Renewed by the CD-era boom and the admiration of younger musicians, Prine was more visible in the 1990s. This was the era when fans were most likely to see a new album displayed in the music section of a Barnes & Noble or Borders. The Missing Years (1991) and Lost Dogs and Mixed Blessings (1995) had souped-up productions courtesy of the Heartbreakers’ Howie Epstein. Too souped-up; the electronic bibelots sparkles like Christmas lights in April. Fans embrace “Lake Marie”; I prefer “Quit Hollerin’ at Me” and “Humidity Built the Snowman (killer key change!),” both of which take advantage of Epstein’s instrumental steroids and find new ways of accepting anger. Lost Dogs even has a Marianne Faithfull duet , akin to Catherine Deneuve working with Ethan Hawke (dear reader, they did). But 1999’s In Spite of Ourselves, title greased with irony, proved how collaboration buoyed him. This covers album with one marvelous original sports Patty Loveless, Emmylou Harris, and, most snugly, Iris DeMent, in a series of hilarious, goofy duets. Comparing it to a Jones-Wynette project is too facile. Prine and his partners come off too normal; they’re performing their parts like long-running sitcom stars (hence the only misfire, a “Wedding Bells/Let’s Turn Back the Years” version sung by Lucinda Williams as if she were Pavarotti singing “Nessun Duoma” at the Grand Ole Opry).
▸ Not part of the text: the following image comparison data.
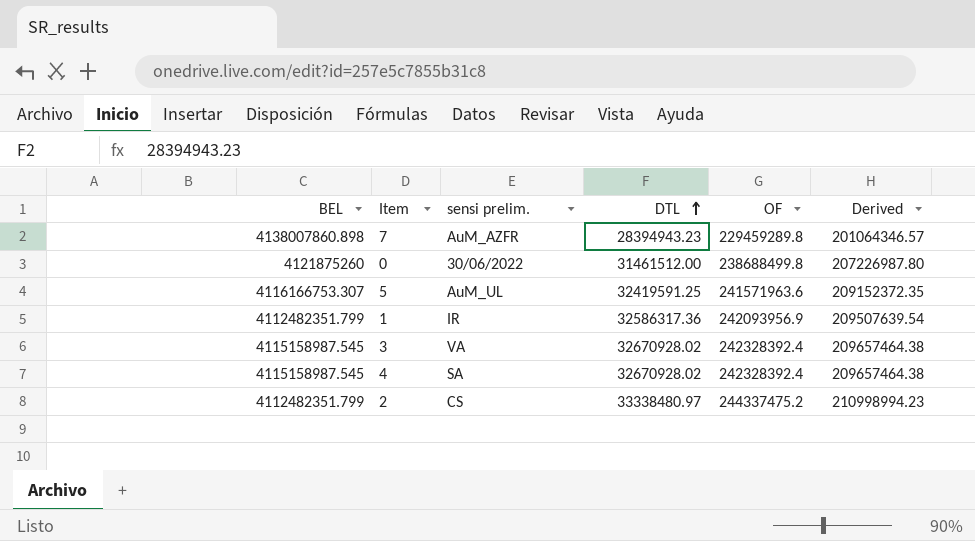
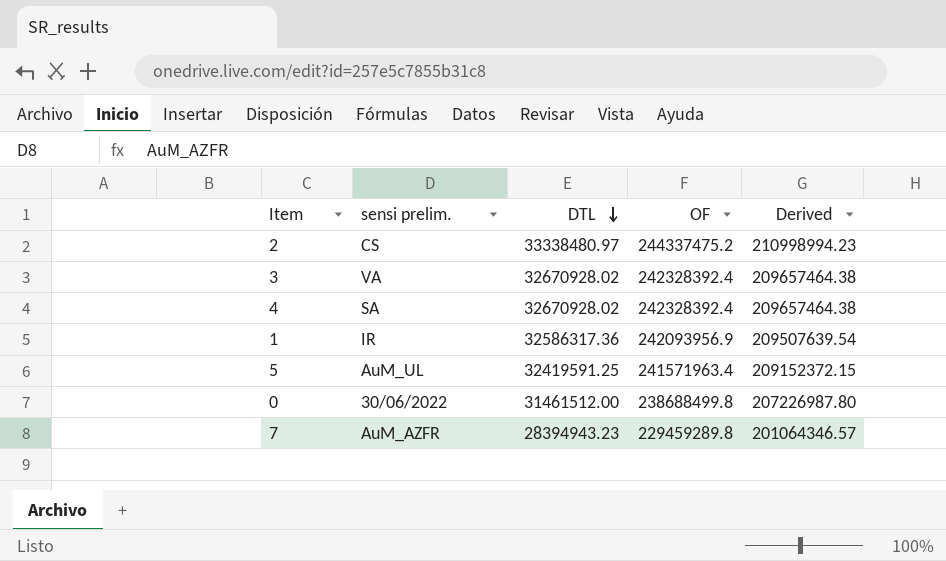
row order: DTL ascending -> DTL descending
column BEL | position: 1 -> none
5 | OF: 241571963.6 -> 241571963.4
5 | Derived: 209152372.35 -> 209152372.15

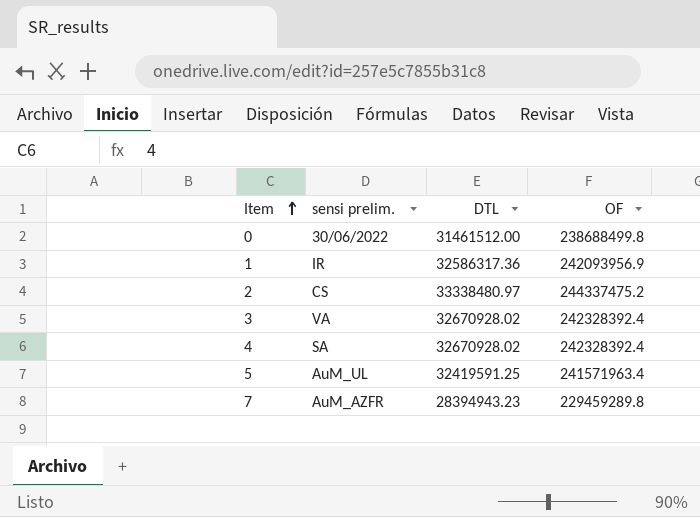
row order: DTL descending -> Item ascending
column Derived | formula: [OF] - [DTL] -> none

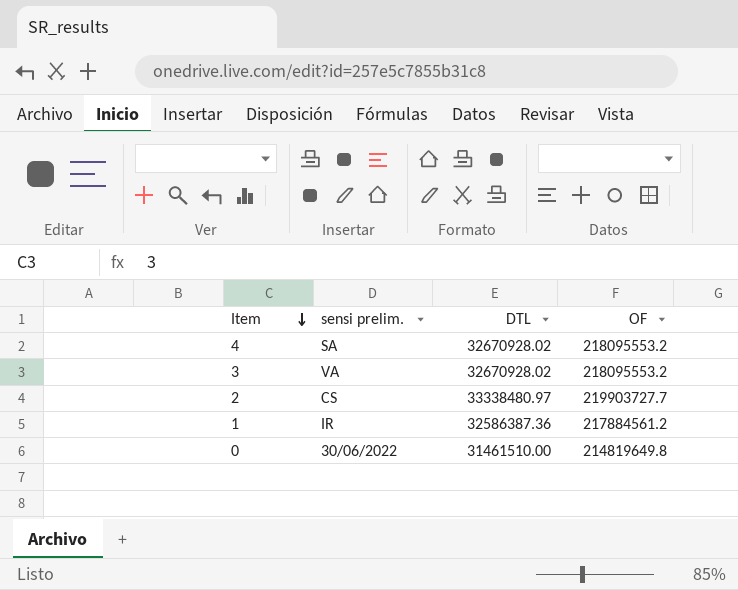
row order: Item ascending -> Item descending
row 5: AuM_UL | 32419591.25 | 241571963.4 -> none
row 7: AuM_AZFR | 28394943.23 | 229459289.8 -> none
4 | OF: 242328392.4 -> 218095553.2
3 | OF: 242328392.4 -> 218095553.2
2 | OF: 244337475.2 -> 219903727.7
1 | DTL: 32586317.36 -> 32586387.36
1 | OF: 242093956.9 -> 217884561.2
0 | DTL: 31461512.00 -> 31461510.00
0 | OF: 238688499.8 -> 214819649.8

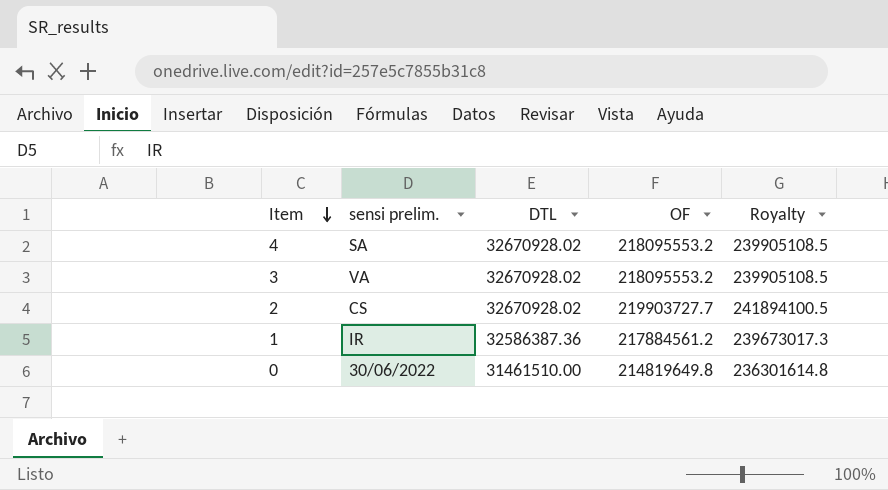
column Royalty | formula: none -> [OF] * 1.1
2 | DTL: 33338480.97 -> 32670928.02

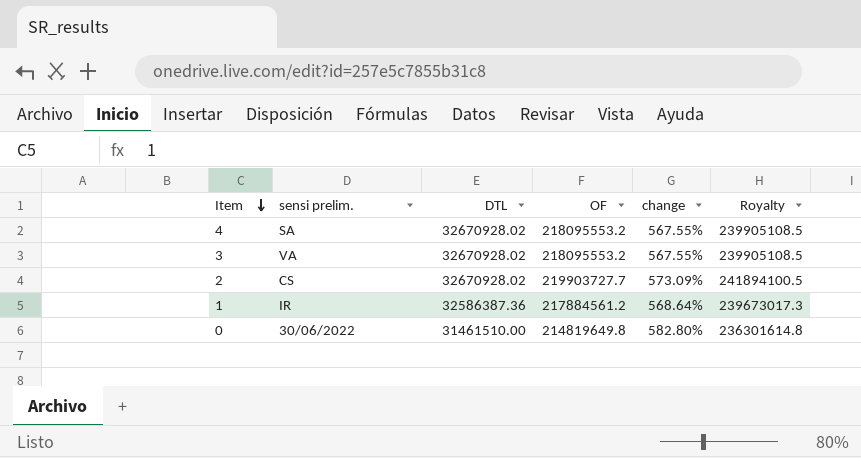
column change | formula: none -> ([OF] - [DTL]) / [DTL]

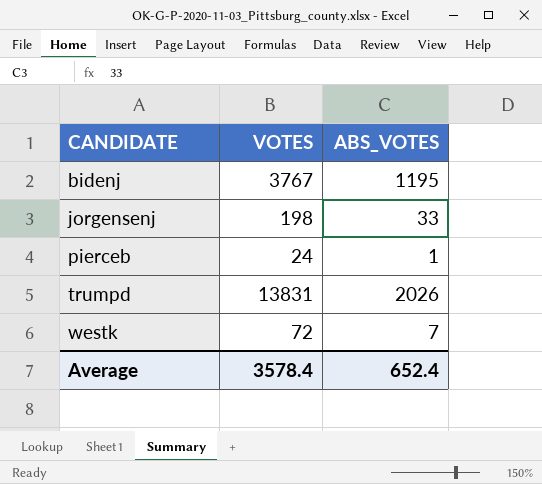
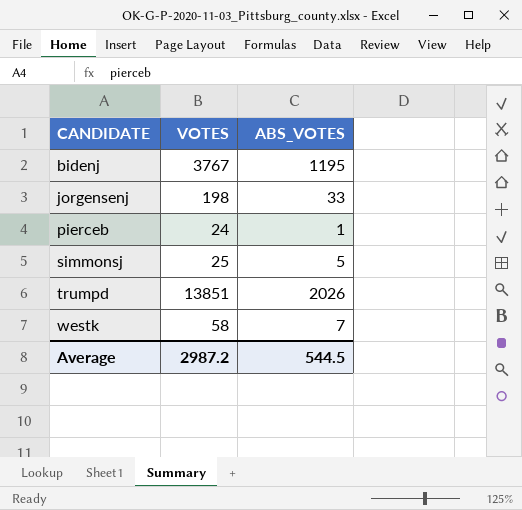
row simmonsj: none -> 25 | 5
trumpd | VOTES: 13831 -> 13851
westk | VOTES: 72 -> 58
Average | VOTES: 3578.4 -> 2987.2
Average | ABS_VOTES: 652.4 -> 544.5

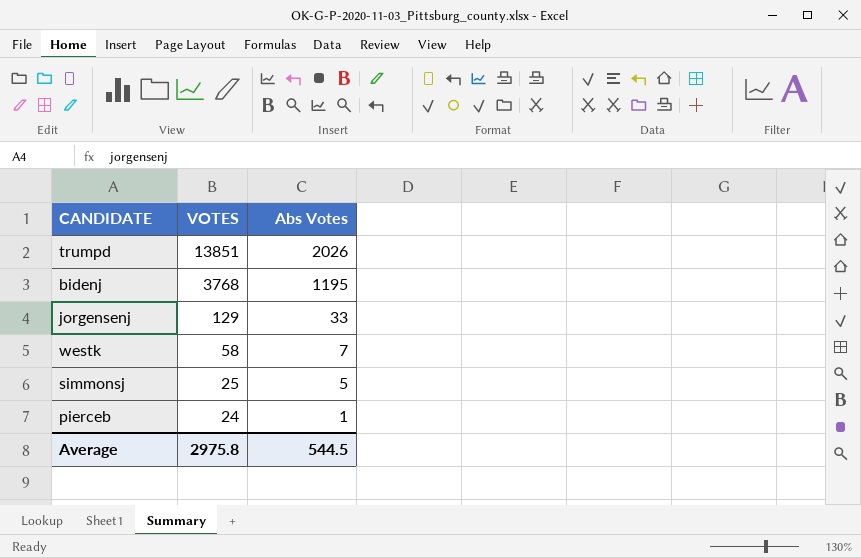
row order: CANDIDATE ascending -> VOTES descending
column name: ABS_VOTES -> Abs Votes
bidenj | VOTES: 3767 -> 3768
jorgensenj | VOTES: 198 -> 129
Average | VOTES: 2987.2 -> 2975.8

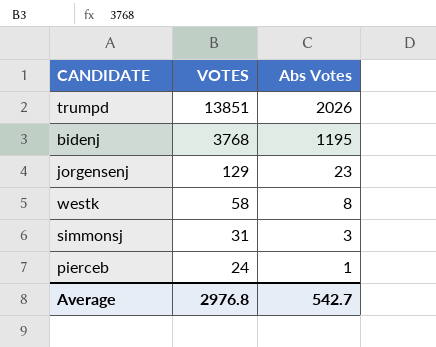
jorgensenj | Abs Votes: 33 -> 23
westk | Abs Votes: 7 -> 8
simmonsj | VOTES: 25 -> 31
simmonsj | Abs Votes: 5 -> 3
Average | VOTES: 2975.8 -> 2976.8
Average | Abs Votes: 544.5 -> 542.7

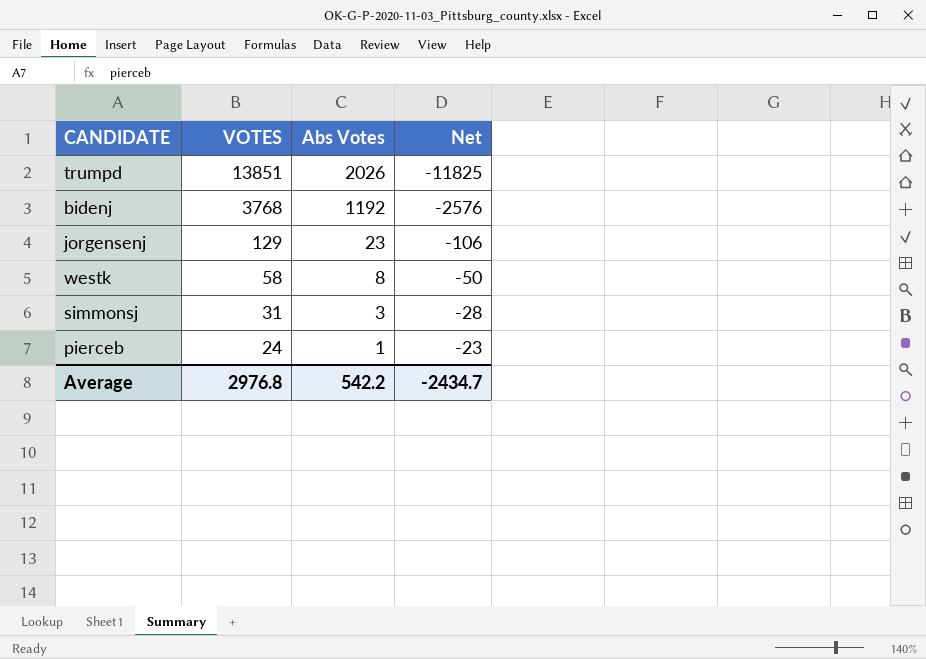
column Net | formula: none -> [Abs Votes] - [VOTES]
bidenj | Abs Votes: 1195 -> 1192
Average | Abs Votes: 542.7 -> 542.2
Almost felled by a cancer that resulted in the excision of parts of his neck and tongue, Prine slowed down in the new century. But he still preferred throwin’ his brain in a hurricane: to boost his immune system, doctors suggested he exercise by running up and down a staircase — the sort of thing one of Prine’s characters would admit to in a song. 2018’s The Tree of Forgiveness had songs as powerful as any he’d written in the last quarter century, with “”Lonesome Friends of Science.” offering “I live down deep inside my head/Well, long ago I made my bed” as epitaph, sure, but also signpost. Self-amused, as apt to self-aggrandize as Emily Dickinson, Prine was an authentic American weirdo, kin to the Elizabeth Bishop who wrote: “One day I dyed a baby goat bright red/with my red berries, just to see/something a little different” in “Crusoe in England.” He could’ve been a sodden grump, one of those who, as he put it, “don’t fit [and] get the only fun they get/from people puttin’ people down.” Life is too hard to take seriously; instead, Prine saved the seriousness for his jokes.